Generate SQL from Excel Spreadsheets or CSV Files

Darren Devitt
7 min readFeb 10, 2021

Gryphon Sql is a Windows desktop (64 bit) application that takes a CSV or Tab delimited text file and builds a SQL script from its contents. Version 1 has basic functionality that allows you to filter which rows and columns in your data file are used to build the script.

Download here

YOU provide the template SQL that’s used to build the script. YOU choose the columns in your file that form part of the final script. And YOU apply conditions to select the rows to use when building the script.

The app’s functionality is explained below using a sample CSV file built on the Mockaroo website, containing a list of 1,000 names and email addresses, along with the gender of each person and a status field that contains values between 1 and 6.

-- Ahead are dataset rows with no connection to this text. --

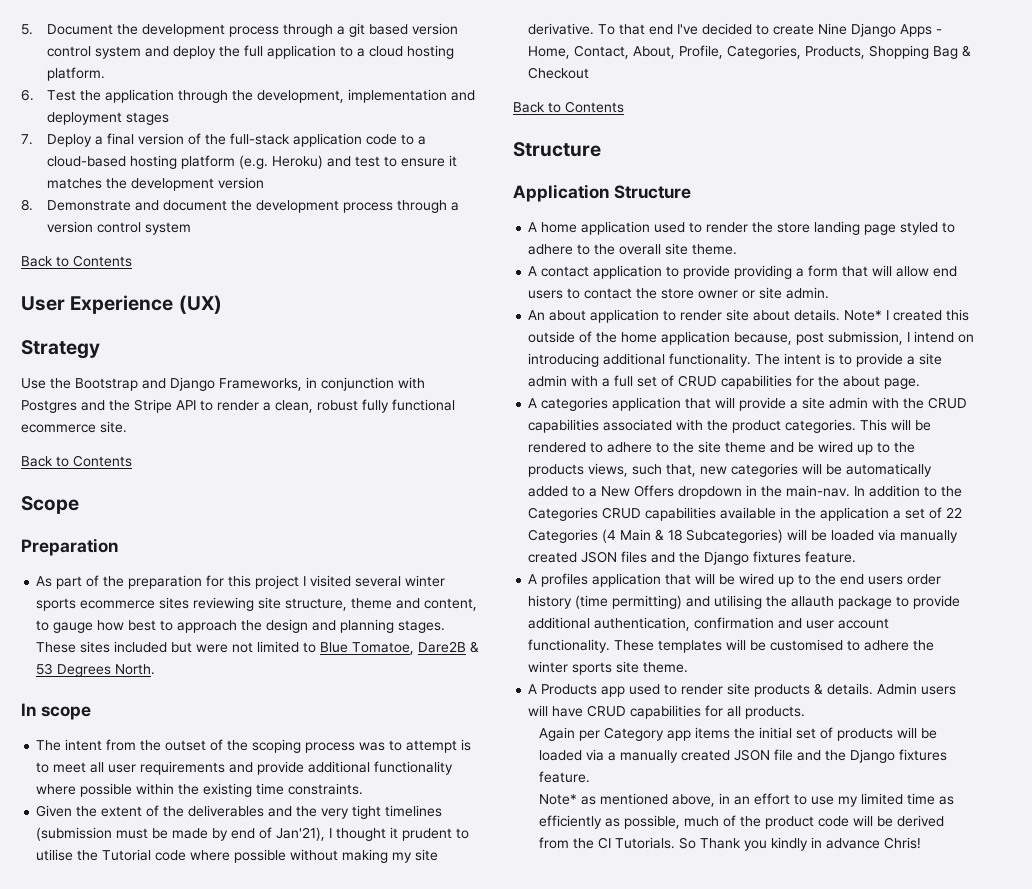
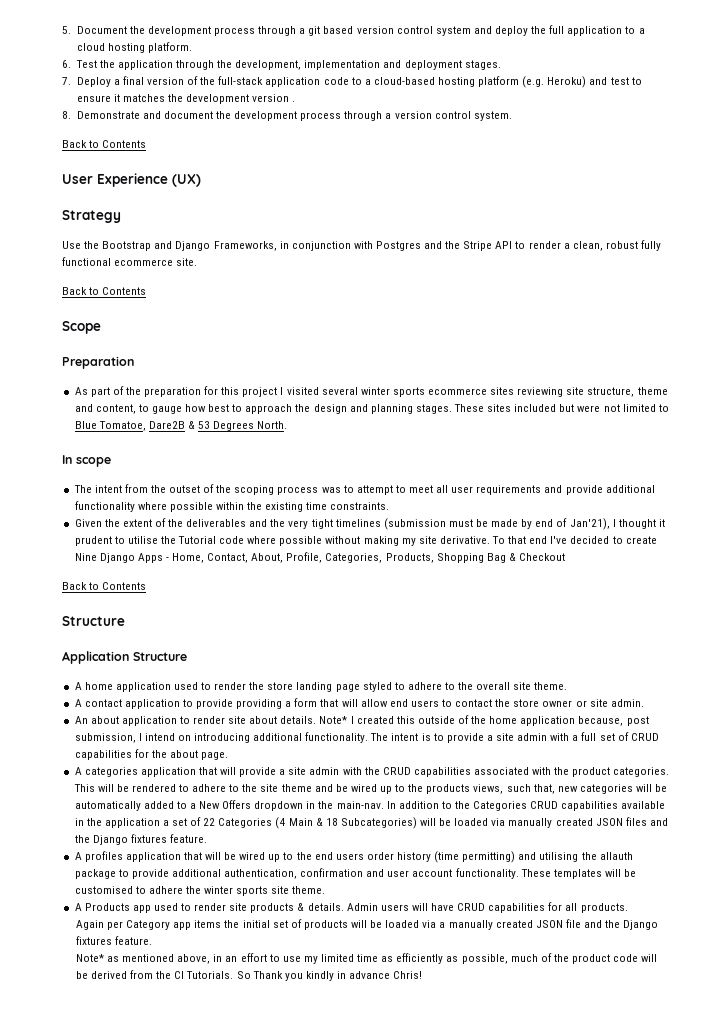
- 6. Test the application through the development, implementation and deployment stages
+ 6. Test the application through the development, implementation and deployment stages.
- 7. Deploy a final version of the full-stack application code to a cloud-based hosting platform (e.g. Heroku) and test to ensure it matches the development version
+ 7. Deploy a final version of the full-stack application code to a cloud-based hosting platform (e.g. Heroku) and test to ensure it matches the development version .
- 8. Demonstrate and document the development process through a version control system
+ 8. Demonstrate and document the development process through a version control system.
- The intent from the outset of the scoping process was to attempt is to meet all user requirements and provide additional functionality where possible within the existing time constraints.
+ The intent from the outset of the scoping process was to attempt to meet all user requirements and provide additional functionality where possible within the existing time constraints.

Let’s assume for this example that we want to create a SQL script that populates a new table with only male entries that have a status of 6. The status field may be used to flag whether an account is active, expired, closed, on hold, etc. The purpose of the SQL script we’re generating might then be to update a table in another database with the details of closed or dormant accounts.

Step 1: Load your Data File

When you open Gryphon Sql you’ll see the “Load Data File” button along with a few simple file options on the start page. Here you can specify whether the first row in the data file is a header record, and you can specify the delimiter of the data file: comma, tab, or something else.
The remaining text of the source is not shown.